道東を代表するアメマス河川である音別川や茶路川は、近年魚影が著しく減少している。サケマスの害魚として駆除されたという話が、釣り人の間でささやかれるほど、アメマスの魚影は少ない。実際の理由は誰も判らないのだが、人為的な駆除ではないと僕は考えている。音別茶路だけの話ではなく、道東の太平洋全域で著しい減少が認められるからだ。
海水温やベイトなど環境の変化が、アメマスの生息域に影響を与えたとしか僕は考えられない。今回の十勝川もそうだし、厚岸の別寒辺牛川でも往年のアメマスの濃さにはほど遠い。根室半島のアメマスもかつては信じられないレベルの魚影を誇っていたけど、その当時から比べると現在はかろうじて往年の名釣り場の面影を残しているのみ。
これらを全て駆除として片づけるのは、かなり乱暴な意見だと僕は思う。ただ、魚影が減少したと思われるタイミングで、野付漁協が「アメマスとホタテを交換する」などという看板を設置した事件?もあったりしたので、心証的に漁協を悪者にしたいのかもしれない。いずれにしても、本当の理由は誰にも判らないけれど、減少=駆除というのは短絡的過ぎると思うし、駆除だけでこれだけ広い範囲のアメマス減少は無理があるような気がする。

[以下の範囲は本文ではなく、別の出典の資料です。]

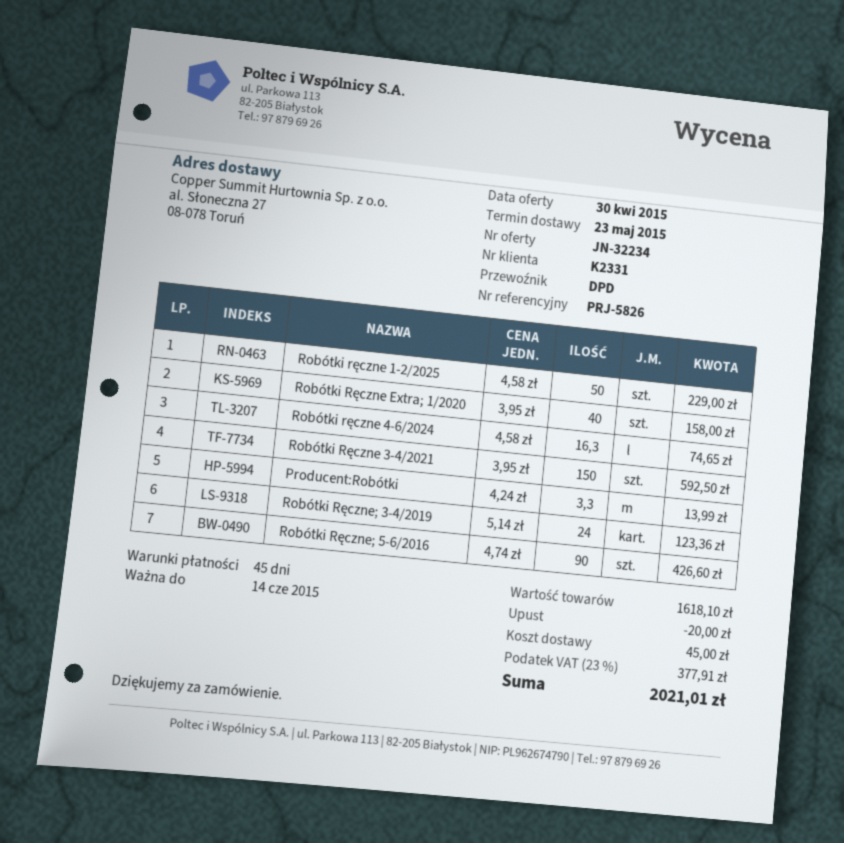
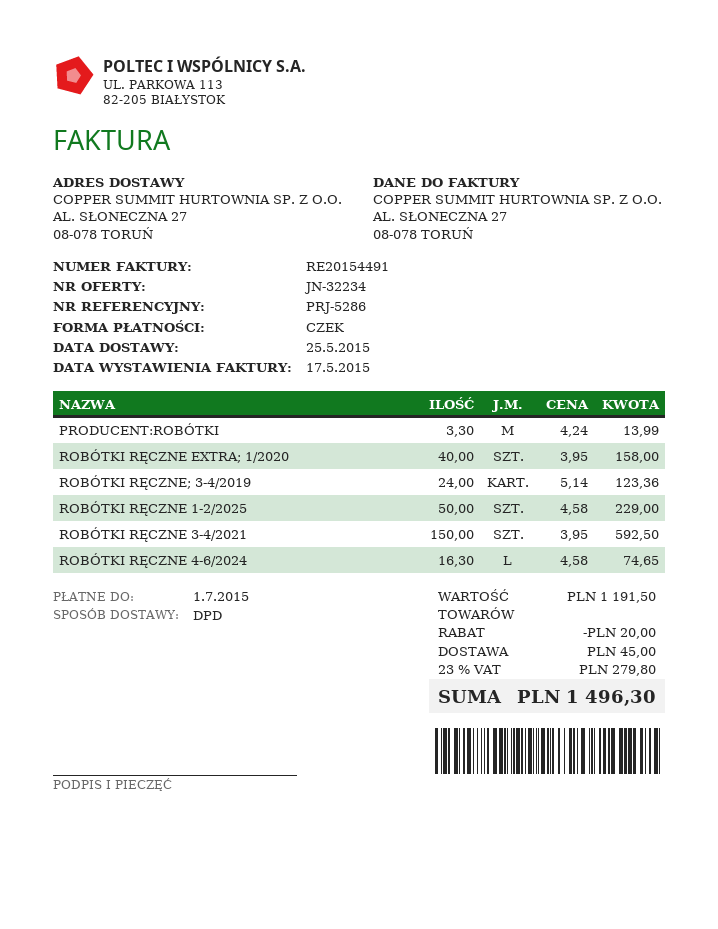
delivery date: 2015-05-23 -> 2015-05-25
reference: PRJ-5826 -> PRJ-5286
Robótki Ręczne; 5-6/2016: 90 x 4.74 = 426.60 -> none
subtotal: 1618.10 -> 1191.50
tax: 23% = 377.91 -> 23% = 279.80
total: 2021.01 -> 1496.30

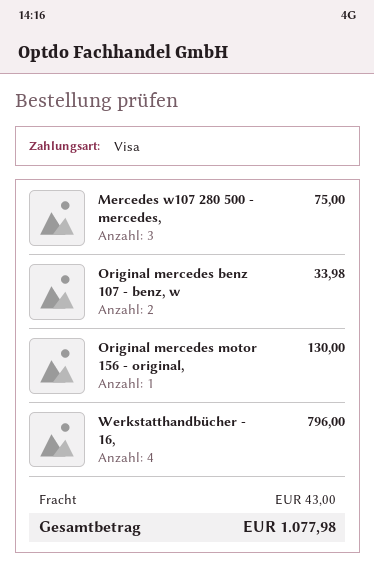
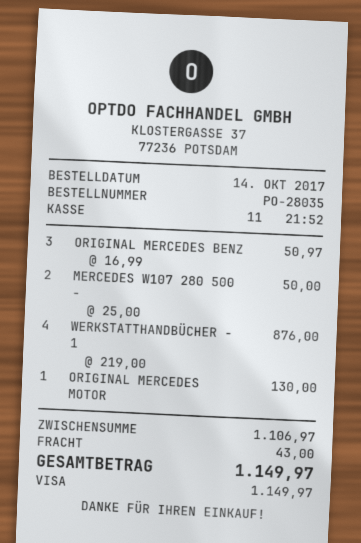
Mercedes w107 280 500 - mercedes,: 3 for 75.00 -> 2 for 50.00
Original mercedes benz 107 - benz, w: 2 for 33.98 -> 3 for 50.97
Werkstatthandbücher - 16,: 4 for 796.00 -> 4 for 876.00
total: 1077.98 -> 1149.97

その中で当時、興味深い記事を「鱒や」さんが書いているので、記事をリンクしておきます。
前置きが長くなってしまったが、十勝川は今でも好きなフィールドだ。一昨年までは魚影は薄いとはいえ、それなりに良い釣りが出来た川なのだが、昨年は台風の影響が大きく、この時期に十勝川を目指す事はなかった。今年は早い時期から1度くらいは十勝川を訪れようと考えていたけど、天候や水位の関係で、ついに11月の最終週になってしまったという感じだ。

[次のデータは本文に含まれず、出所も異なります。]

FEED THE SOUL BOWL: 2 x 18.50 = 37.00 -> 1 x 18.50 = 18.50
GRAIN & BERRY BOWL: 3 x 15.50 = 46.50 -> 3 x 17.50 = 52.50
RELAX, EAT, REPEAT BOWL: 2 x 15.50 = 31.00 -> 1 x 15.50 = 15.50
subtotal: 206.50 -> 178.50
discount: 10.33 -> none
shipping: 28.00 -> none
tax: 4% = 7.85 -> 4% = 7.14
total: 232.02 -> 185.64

長年、同じ川で釣りをしていると、水位や気温にとても敏感になってしまう。今年はと言えば、平水と言えば平水だけど、例年に比べると20cmから30cmほど水位が高い時期が続いている。本流の釣りは出来れば、水位は低めの方が釣りやすいし、実際に釣れる事も多い。
魚影の薄さはネット上や仲間の話で想像はしていたけど、やはり反応は限りなく無いに等しかった。午前中、朝一番で入ったポイントは、岸の木が台風の影響で倒壊し、土手も崖となっており川に降りられる場所が非常に少ない。また、降りたところで移動も殆ど出来ない場所が多かった。そのため、歩く距離に比して、ロッドを振った回数もとても少ない。

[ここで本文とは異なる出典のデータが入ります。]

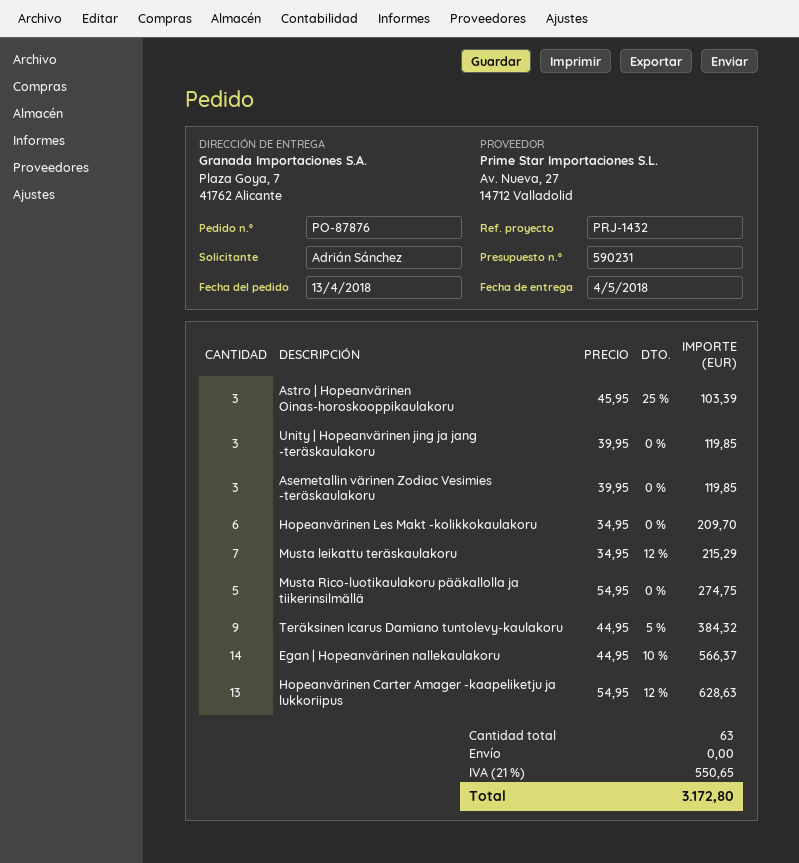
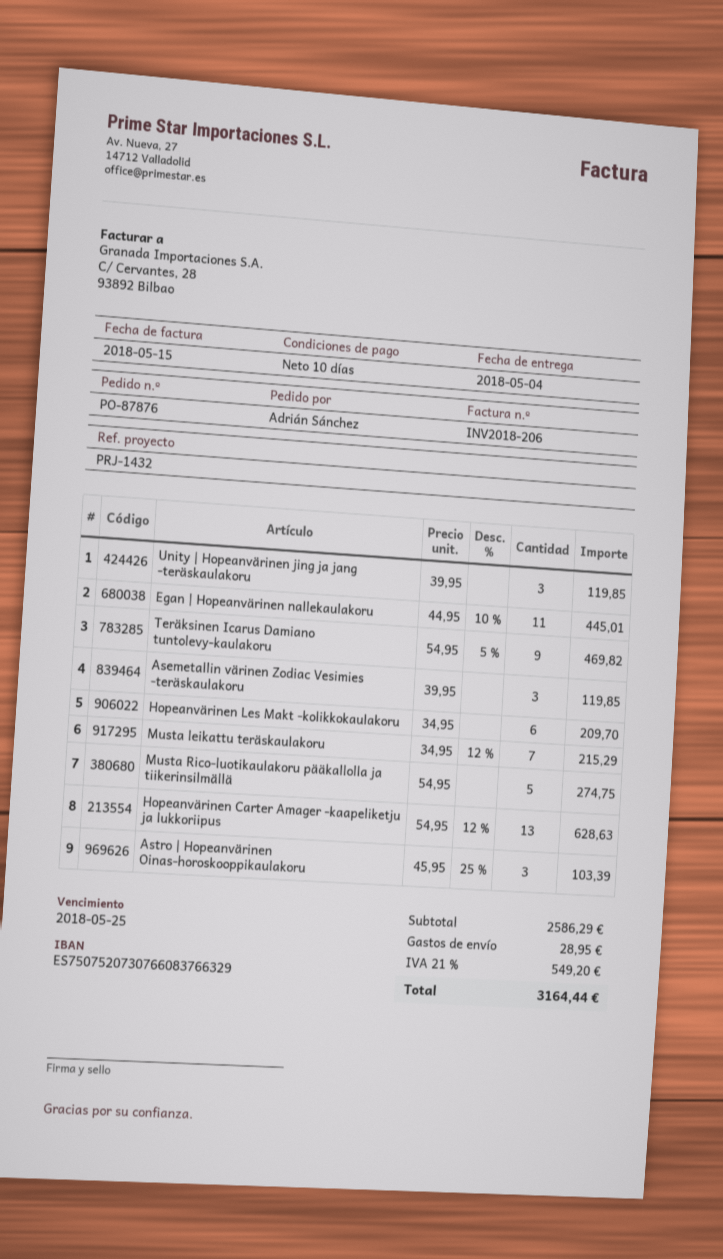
Teräksinen Icarus Damiano tuntolevy-kaulakoru: 9 x 44.95 - 5% = 384.32 -> 9 x 54.95 - 5% = 469.82
Egan | Hopeanvärinen nallekaulakoru: 14 x 44.95 - 10% = 566.37 -> 11 x 44.95 - 10% = 445.01
shipping: 0.00 -> 28.95
tax: 21% = 550.65 -> 21% = 549.20
total: 3172.80 -> 3164.44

魚影が少ない場合でもポイントを丹念に攻める事さえ行えば、少ないながらも反応はあったのが一昨年までの十勝川であった。しかし、台風の影響は魚影云々以前に、釣りが出来る場所を減らしてしまっている様に思う。かつての様に川通しに釣り下ったりが出来れば、今の魚影でも僕はそこそこの勝負が出来ると感じた。
しかし、現実はかなり厳しい釣りを強いられるのも事実で、今回の釣果は、昼近くである11時過ぎに釣り上げた1匹のみ。幸運な事にバレもせず、サイズは67cmとかつての十勝川であれば「まあ、良型」レベルなのだが、今となっては上々な結果だと思う。実際、数は釣れると考えていなかったので、今の十勝川は1本釣れるかどうかの勝負になると思う。1匹の価値が高い釣り場となってしまったと感じてしまうし、数釣りを目指すのであれば、十勝川は訪れてはいけない場所だと言える。
それでも、この川に通う釣り人は、広い本流でフルキャストし、重たい流れの中から鮭の様なアメマスを釣り上げる事が好きな釣り人だろう。嬉しい事に、数釣りが出来なくなった現在の十勝川は釣り人は稀である。それでも、何人かの釣り人には遭遇したけれど、広い十勝川であれば皆無に等しいレベルだ。かつては、入川場所に複数台の車が停まっていたりと、入る場所を考える必要があったけれど、今ではそんな余計な事を考えずに、好きな場所へ入ることが出来る。
かつての十勝川へ復活して欲しい気持ちは強いけれど、今の釣り人の少なさは、自分自身の釣りスタイルにマッチしている釣り場だと感じる。釣り人だから、沢山釣りたいと思う気持ちは勿論持ち合わせているけれど、混雑する釣り場だけは例え魚が釣れても行きたいとは思わない。